[Content revision data]

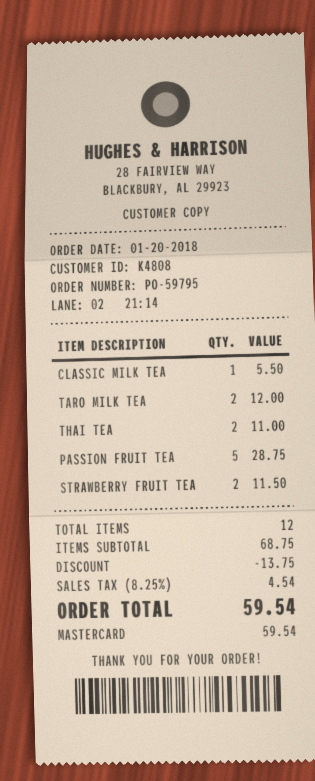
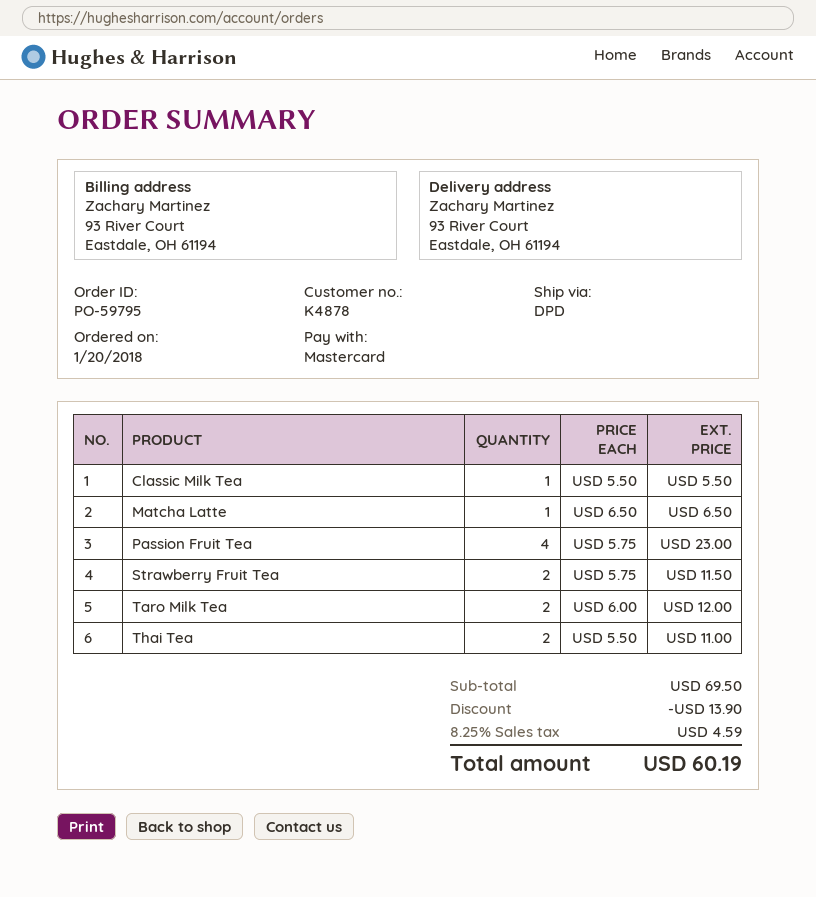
customer number: K4808 -> K4878
PASSION FRUIT TEA: 5 for 28.75 -> 4 for 23.00
Matcha Latte: none -> 1 for 6.50
subtotal: 68.75 -> 69.50
discount: 13.75 -> 13.90
tax: 8.25% = 4.54 -> 8.25% = 4.59
total: 59.54 -> 60.19

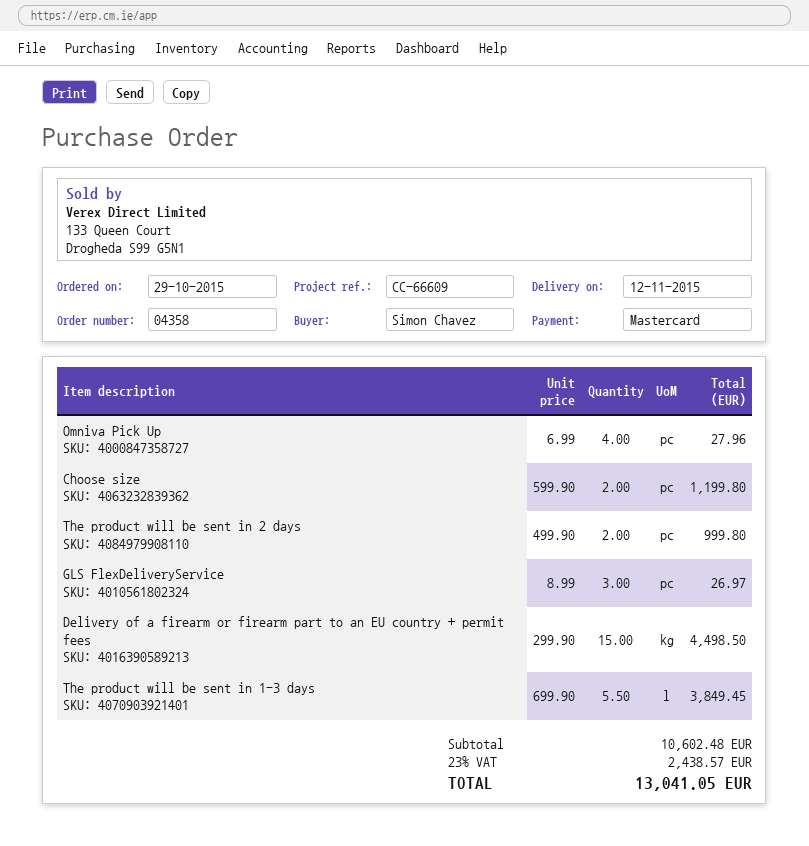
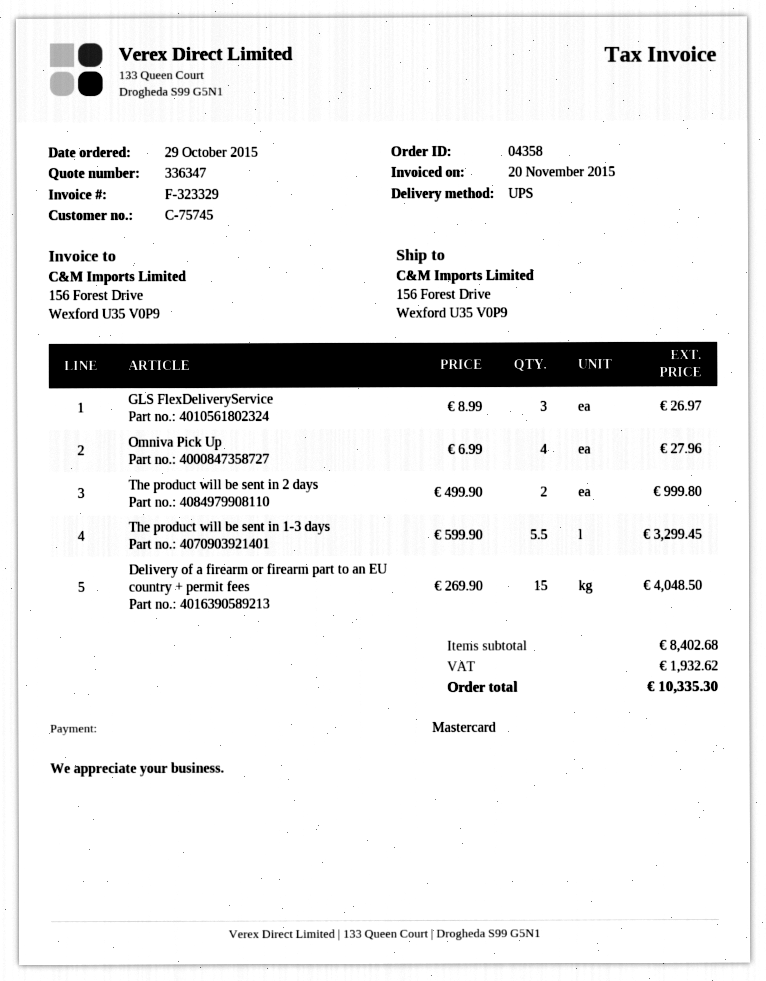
Choose size: 2 x 599.90 = 1199.80 -> none
Delivery of a firearm or firearm part to an EU country + permit fees: 15 x 299.90 = 4498.50 -> 15 x 269.90 = 4048.50
The product will be sent in 1-3 days: 5.5 x 699.90 = 3849.45 -> 5.5 x 599.90 = 3299.45
subtotal: 10602.48 -> 8402.68
tax: 2438.57 -> 1932.62
total: 13041.05 -> 10335.30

Your instructions
Give all entries again verbatim, without any images.

Output for this exercise
customer number: K4808 -> K4878
PASSION FRUIT TEA: 5 for 28.75 -> 4 for 23.00
Matcha Latte: none -> 1 for 6.50
subtotal: 68.75 -> 69.50
discount: 13.75 -> 13.90
tax: 8.25% = 4.54 -> 8.25% = 4.59
total: 59.54 -> 60.19

Choose size: 2 x 599.90 = 1199.80 -> none
Delivery of a firearm or firearm part to an EU country + permit fees: 15 x 299.90 = 4498.50 -> 15 x 269.90 = 4048.50
The product will be sent in 1-3 days: 5.5 x 699.90 = 3849.45 -> 5.5 x 599.90 = 3299.45
subtotal: 10602.48 -> 8402.68
tax: 2438.57 -> 1932.62
total: 13041.05 -> 10335.30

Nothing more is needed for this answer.